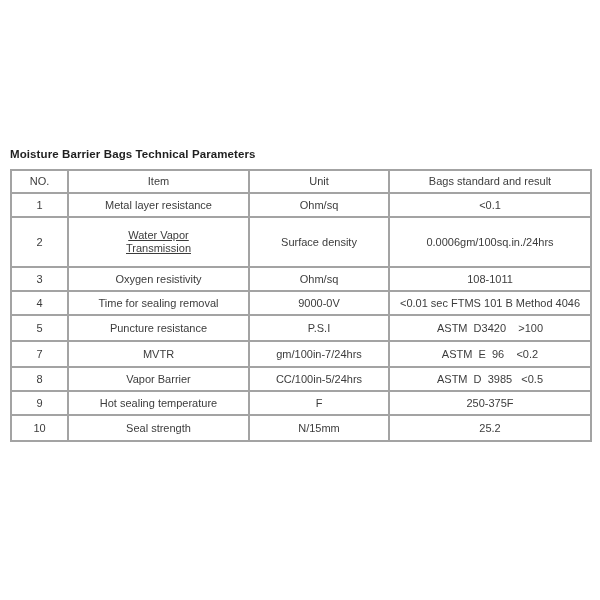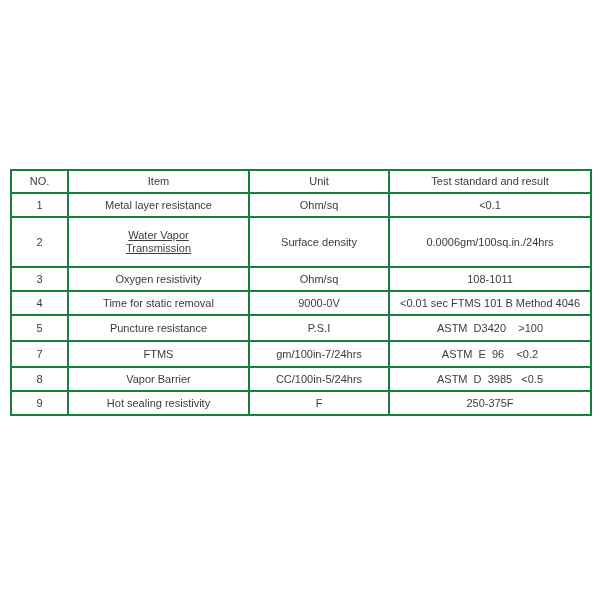--- a/index.html
+++ b/index.html
@@ -27,21 +27,21 @@
   table.params {
     position: absolute;
     left: 10px;
     top: 169px;
     width: 580px;
     border-collapse: collapse;
     table-layout: fixed;
   }
   table.params th,
   table.params td {
-    border: 2px solid #15803d;
+    border: 2px solid #a3a3a3;
     font-size: 11px;
     font-weight: normal;
     color: #3c3c3c;
     text-align: center;
     vertical-align: middle;
     padding: 0 6px;
     white-space: pre-wrap;
     line-height: 13px;
     overflow: hidden;
   }
@@ -50,34 +50,35 @@
   table.params tr.h-md  { height: 26px; }
   table.params tr.h-lg  { height: 50px; }
   td.two-line { line-height: 21px; text-decoration: underline; }
   td.tight { padding: 0 1px; }
 </style>
 </head>
 <body>
 
 <div class="canvas">
 
+  <div class="doc-title">Moisture Barrier Bags Technical Parameters</div>
 
   <table class="params">
     <colgroup>
       <col style="width:57px">
       <col style="width:181px">
       <col style="width:140px">
       <col style="width:202px">
     </colgroup>
     <thead>
       <tr class="h-header">
         <th>NO.</th>
         <th>Item</th>
         <th>Unit</th>
-        <th>Test standard and result</th>
+        <th>Bags standard and result</th>
       </tr>
     </thead>
     <tbody>
       <tr class="h-sm">
         <td>1</td>
         <td>Metal layer resistance</td>
         <td>Ohm/sq</td>
         <td>&lt;0.1</td>
       </tr>
       <tr class="h-lg">
@@ -88,44 +89,50 @@
         <td>0.0006gm/100sq.in./24hrs</td>
       </tr>
       <tr class="h-sm">
         <td>3</td>
         <td>Oxygen resistivity</td>
         <td>Ohm/sq</td>
         <td>108-1011</td>
       </tr>
       <tr class="h-sm">
         <td>4</td>
-        <td>Time for static removal</td>
+        <td>Time for sealing removal</td>
         <td>9000-0V</td>
         <td class="tight">&lt;0.01 sec FTMS 101 B Method 4046</td>
       </tr>
       <tr class="h-md">
         <td>5</td>
         <td>Puncture resistance</td>
         <td>P.S.I</td>
         <td>ASTM  D3420    &gt;100</td>
       </tr>
       <tr class="h-md">
         <td>7</td>
-        <td>FTMS</td>
+        <td>MVTR</td>
         <td>gm/100in-7/24hrs</td>
         <td>ASTM  E  96    &lt;0.2</td>
       </tr>
       <tr class="h-sm">
         <td>8</td>
         <td>Vapor Barrier</td>
         <td>CC/100in-5/24hrs</td>
         <td>ASTM  D  3985   &lt;0.5</td>
       </tr>
       <tr class="h-sm">
         <td>9</td>
-        <td>Hot sealing resistivity</td>
+        <td>Hot sealing temperature</td>
         <td>F</td>
         <td>250-375F</td>
+      </tr>
+      <tr class="h-md">
+        <td>10</td>
+        <td>Seal strength</td>
+        <td>N/15mm</td>
+        <td>25.2</td>
       </tr>
     </tbody>
   </table>
 
 </div>
 
 </body></html>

•••••

Your answer should consist only of the lines above between the line holding "<td>&lt;0.1</td>" and the line holding "<td>9000-0V</td>", inclusive, each transcribed exactly.

=== RESULT ===
         <td>&lt;0.1</td>
       </tr>
       <tr class="h-lg">
@@ -88,44 +89,50 @@
         <td>0.0006gm/100sq.in./24hrs</td>
       </tr>
       <tr class="h-sm">
         <td>3</td>
         <td>Oxygen resistivity</td>
         <td>Ohm/sq</td>
         <td>108-1011</td>
       </tr>
       <tr class="h-sm">
         <td>4</td>
-        <td>Time for static removal</td>
+        <td>Time for sealing removal</td>
         <td>9000-0V</td>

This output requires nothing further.